- Opening Delimiter -

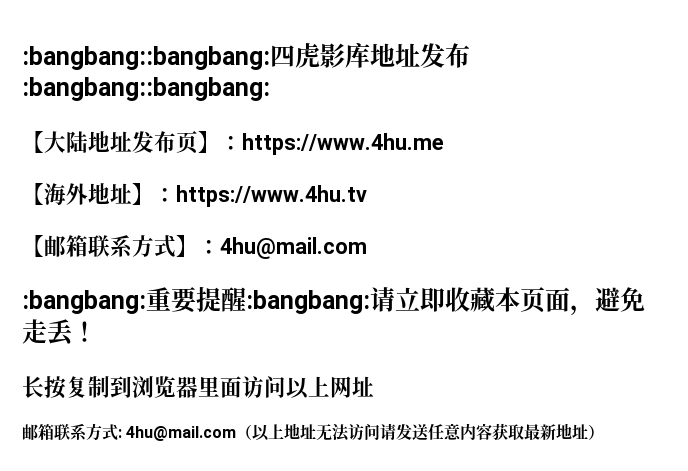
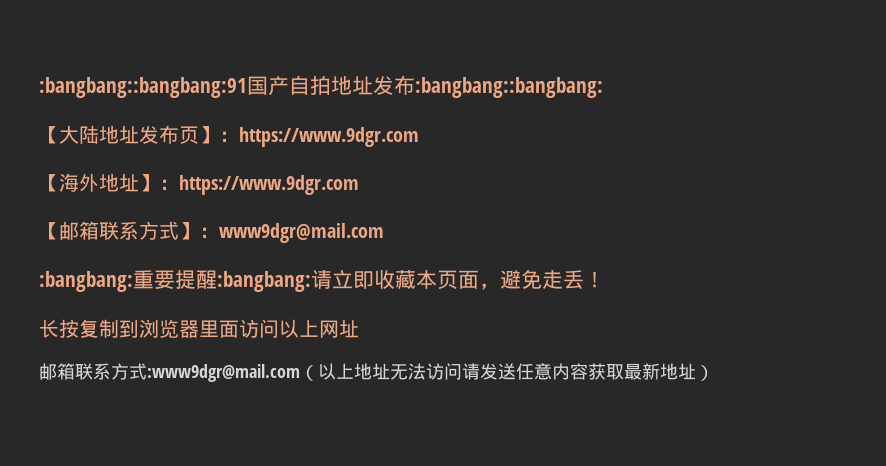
[22,42,370,70] :bangbang::bangbang:四虎影库 -> [39,75,331,98] :bangbang::bangbang:91国产自拍
[242,133,444,155] https://www.4hu.me -> [239,127,419,147] https://www.9dgr.com
[176,185,367,207] https://www.4hu.tv -> [179,175,359,195] https://www.9dgr.com
[220,237,367,259] 4hu@mail.com -> [219,223,384,243] www9dgr@mail.com
[118,426,237,441] : 4hu@mail.com -> [147,364,300,382] :www9dgr@mail.com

- Closing Delimiter -

Work task:
Please retype the whole listing above exactly, without any of its images.

Response area:
[22,42,370,70] :bangbang::bangbang:四虎影库 -> [39,75,331,98] :bangbang::bangbang:91国产自拍
[242,133,444,155] https://www.4hu.me -> [239,127,419,147] https://www.9dgr.com
[176,185,367,207] https://www.4hu.tv -> [179,175,359,195] https://www.9dgr.com
[220,237,367,259] 4hu@mail.com -> [219,223,384,243] www9dgr@mail.com
[118,426,237,441] : 4hu@mail.com -> [147,364,300,382] :www9dgr@mail.com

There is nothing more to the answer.